Review: Ringo was quoted as saying that this time around he felt much more involved in the song writing than he had in the past, really focusing the lyrics more on what he felt he had to say. To some extent I can definitely pick up on that. There’s a lot of mentions of peace and understanding, and how people need to let go of things that are bringing them down. But that was also the theme of “Weight of the World” on the last album, so is it really that different? I also feel like about half of the songs come off as pretty generic too. They’re not bad, there’s just nothing super special about them to really make them shine or be something you want to listen to again and again. I feel like the cover of “Love Me Do” also really suffers, there’s something about it that feels like it’s lacking energy to really make it as fun as it could be.

Which is not to say it’s all bad. On “What in the… World” we get to hear a more clear version of Paul backing up Ringo that really suits the two of them working together. It took them such a long time to collaborate in this way, but I’m glad they did. “King of Broken Hearts” is worth hearing just to enjoy George’s slide guitar on it, and “Vertical Man” is a treat because of Ozzy’s backing vocals, a combo with Ringo I never would have asked for but really liked. The cover of “Drift Away” is also a ton of fun, with Ringo, Tom Petty, and a Janis Joplin styled Alanis Morrissette taking turns at the lead. Apparently Steven Tyler originally took the second verse, but his record company made them remove him. That’s a version I’d like to hear, though I’m happy with this one too. I also found “Without Understanding” to have a surprisingly modern feel for the time, with guitar that felt right at home for a 90s rock record.

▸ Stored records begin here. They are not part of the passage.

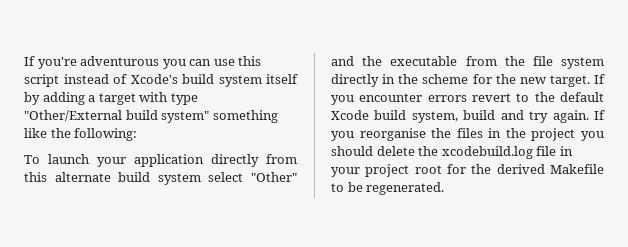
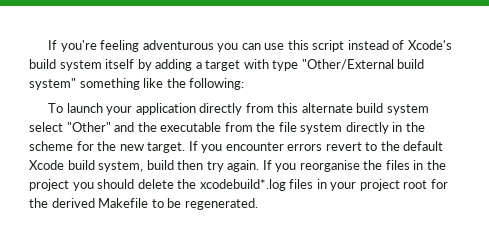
- If you're adventurous you can use this script instead of Xcode's build system itself by adding a target with type "Other/External build system" something like the following:
+ If you're feeling adventurous you can use this script instead of Xcode's build system itself by adding a target with type "Other/External build system" something like the following:
- If you encounter errors revert to the default Xcode build system, build and try again.
+ If you encounter errors revert to the default Xcode build system, build then try again.
- If you reorganise the files in the project you should delete the xcodebuild.log file in your project root for the derived Makefile to be regenerated.
+ If you reorganise the files in the project you should delete the xcodebuild*.log files in your project root for the derived Makefile to be regenerated.

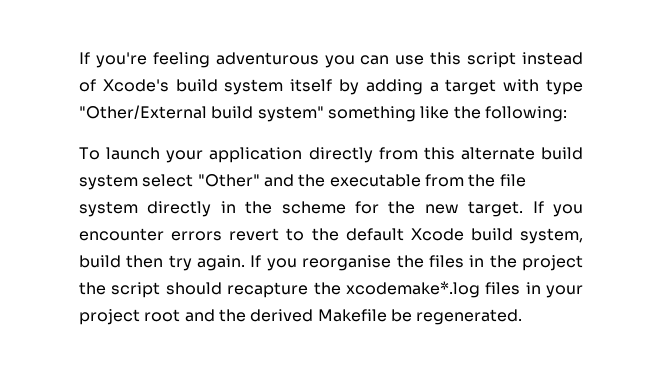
- If you reorganise the files in the project you should delete the xcodebuild*.log files in your project root for the derived Makefile to be regenerated.
+ If you reorganise the files in the project the script should recapture the xcodemake*.log files in your project root and the derived Makefile be regenerated.

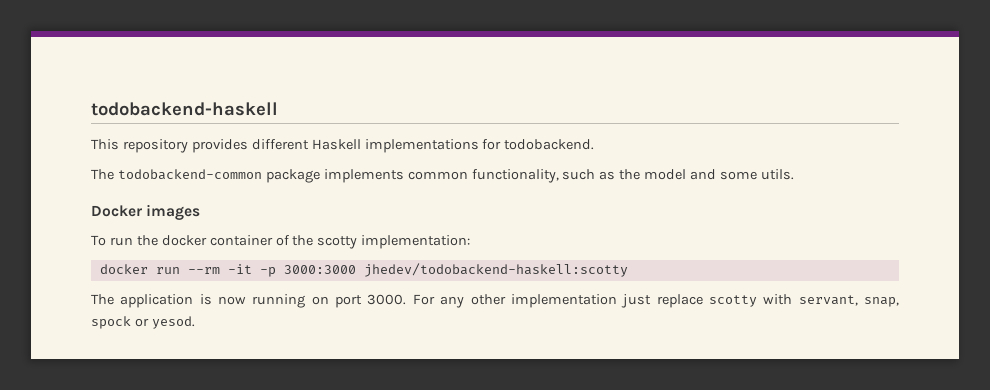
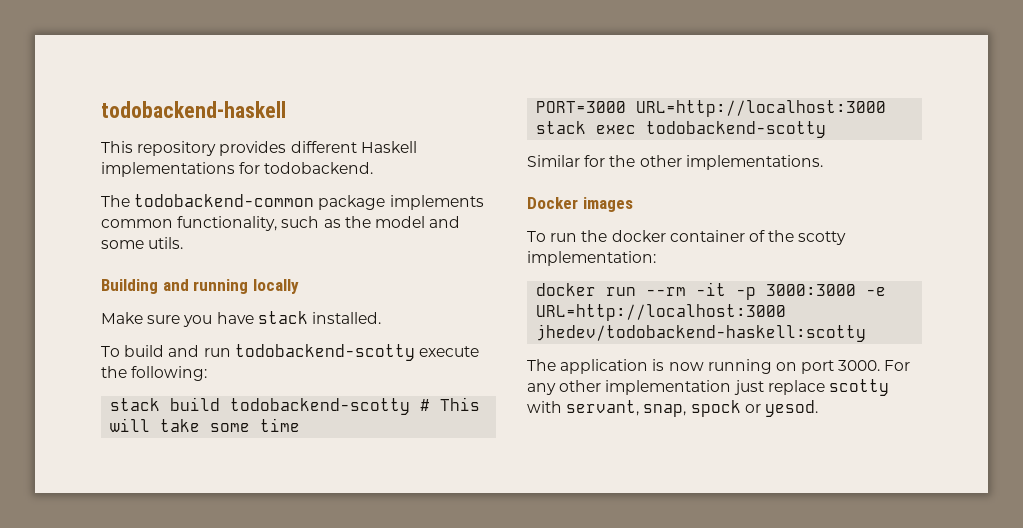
+ Building and running locally
+ Make sure you have stack installed.
+ To build and run todobackend-scotty execute the following:
+ stack build todobackend-scotty # This will take some time
+ PORT=3000 URL=http://localhost:3000 stack exec todobackend-scotty
+ Similar for the other implementations.
- docker run --rm -it -p 3000:3000 jhedev/todobackend-haskell:scotty
+ docker run --rm -it -p 3000:3000 -e URL=http://localhost:3000 jhedev/todobackend-haskell:scotty

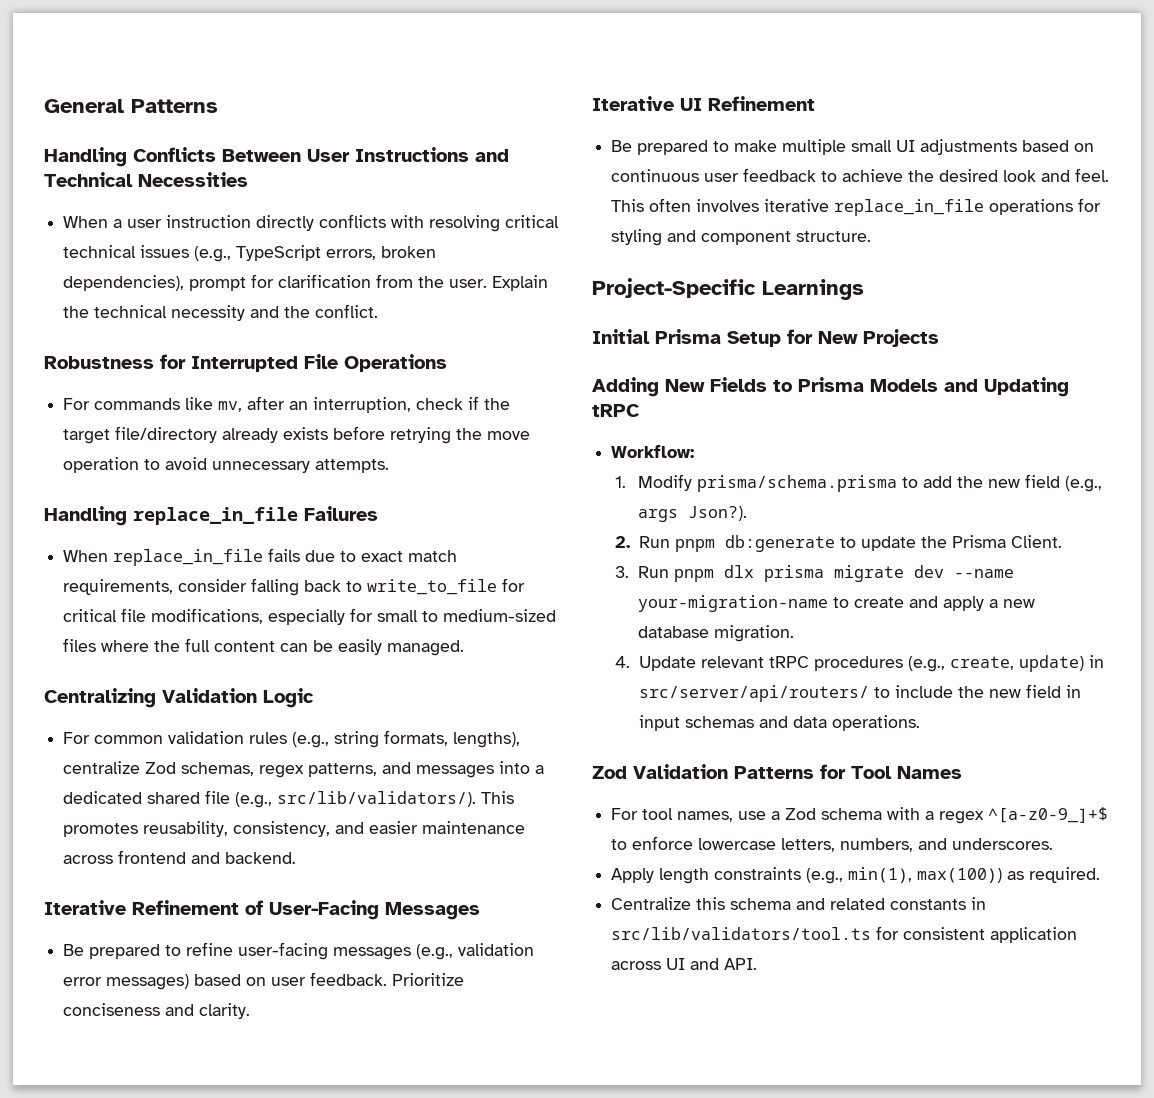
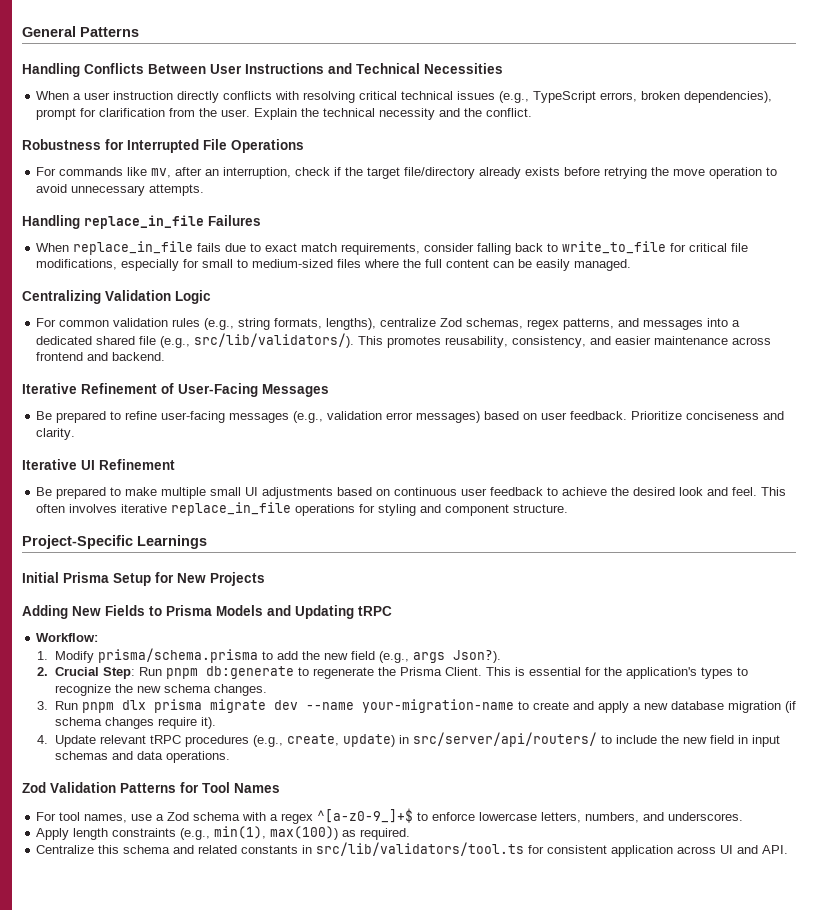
- 2. Run pnpm db:generate to update the Prisma Client.
+ 2. Crucial Step: Run pnpm db:generate to regenerate the Prisma Client. This is essential for the application's types to recognize the new schema changes.
- 3. Run pnpm dlx prisma migrate dev --name your-migration-name to create and apply a new database migration.
+ 3. Run pnpm dlx prisma migrate dev --name your-migration-name to create and apply a new database migration (if schema changes require it).

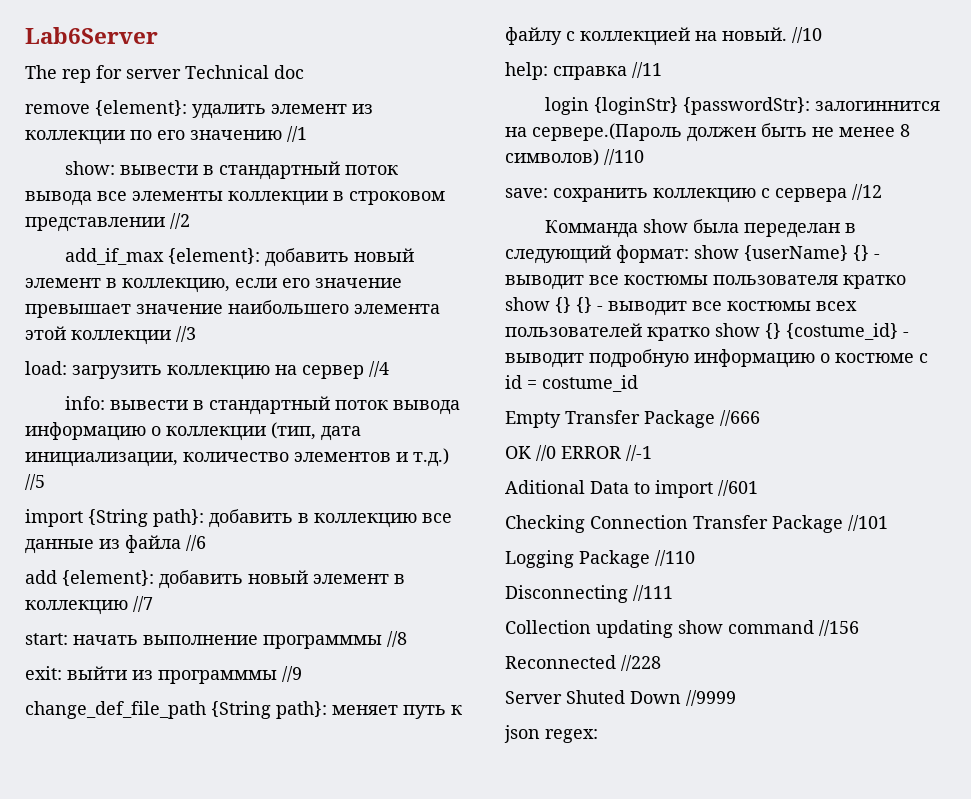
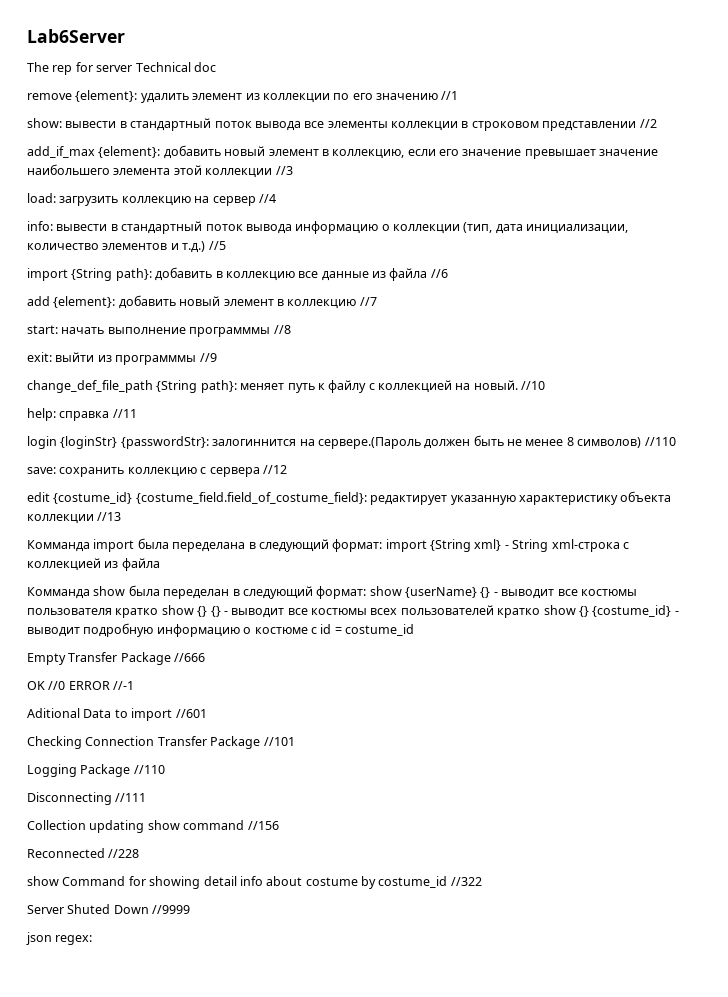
+ edit {costume_id} {costume_field.field_of_costume_field}: редактирует указанную характеристику объекта коллекции //13
+ Комманда import была переделана в следующий формат: import {String xml} - String xml-строка с коллекцией из файла
+ show Command for showing detail info about costume by costume_id //322

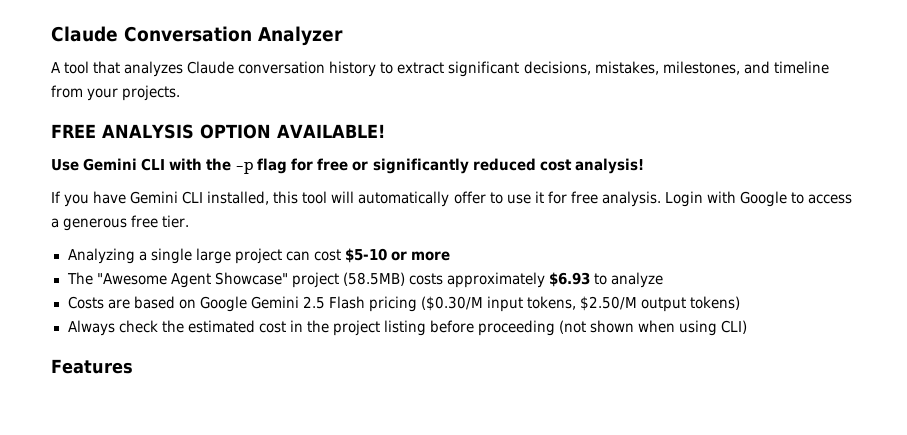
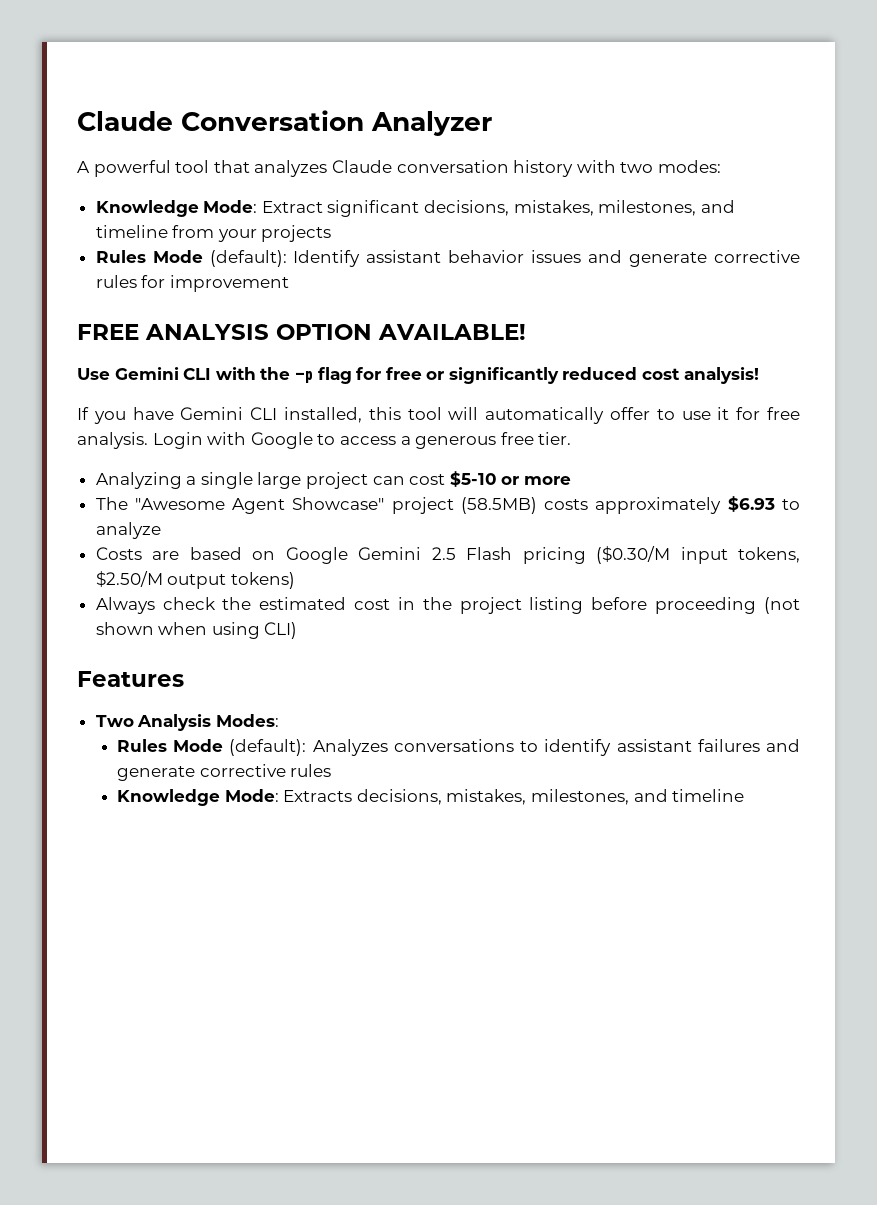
- A tool that analyzes Claude conversation history to extract significant decisions, mistakes, milestones, and timeline from your projects.
+ A powerful tool that analyzes Claude conversation history with two modes:
+ Knowledge Mode: Extract significant decisions, mistakes, milestones, and timeline from your projects
+ Rules Mode (default): Identify assistant behavior issues and generate corrective rules for improvement
+ Two Analysis Modes:
+ Rules Mode (default): Analyzes conversations to identify assistant failures and generate corrective rules
+ Knowledge Mode: Extracts decisions, mistakes, milestones, and timeline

There’s also just something that you can’t easily quantify but comes from Ringo’s charm. When I listened to “La De Da” on the album, I found it okay, a nice beat at different points but not much else. But when I was done I went and watched the music video, which is primarily a series of scenes of Ringo sitting on a bench in Times Square while people come up to him and interact, smiling and taking pictures. I couldn’t help but think of what would happen if I was to run into him the same way, the urge to say, “I love you, Ringo, peace and love!” and the confidence to know he’d smile right back at me and hold up the peace sign. He’s just such a wonderful guy, and it made me enjoy the song more as I watched. So while I probably wouldn’t return to this album much more to listen to these songs again, I would add that video to my favorites for a moment when I need cheering up.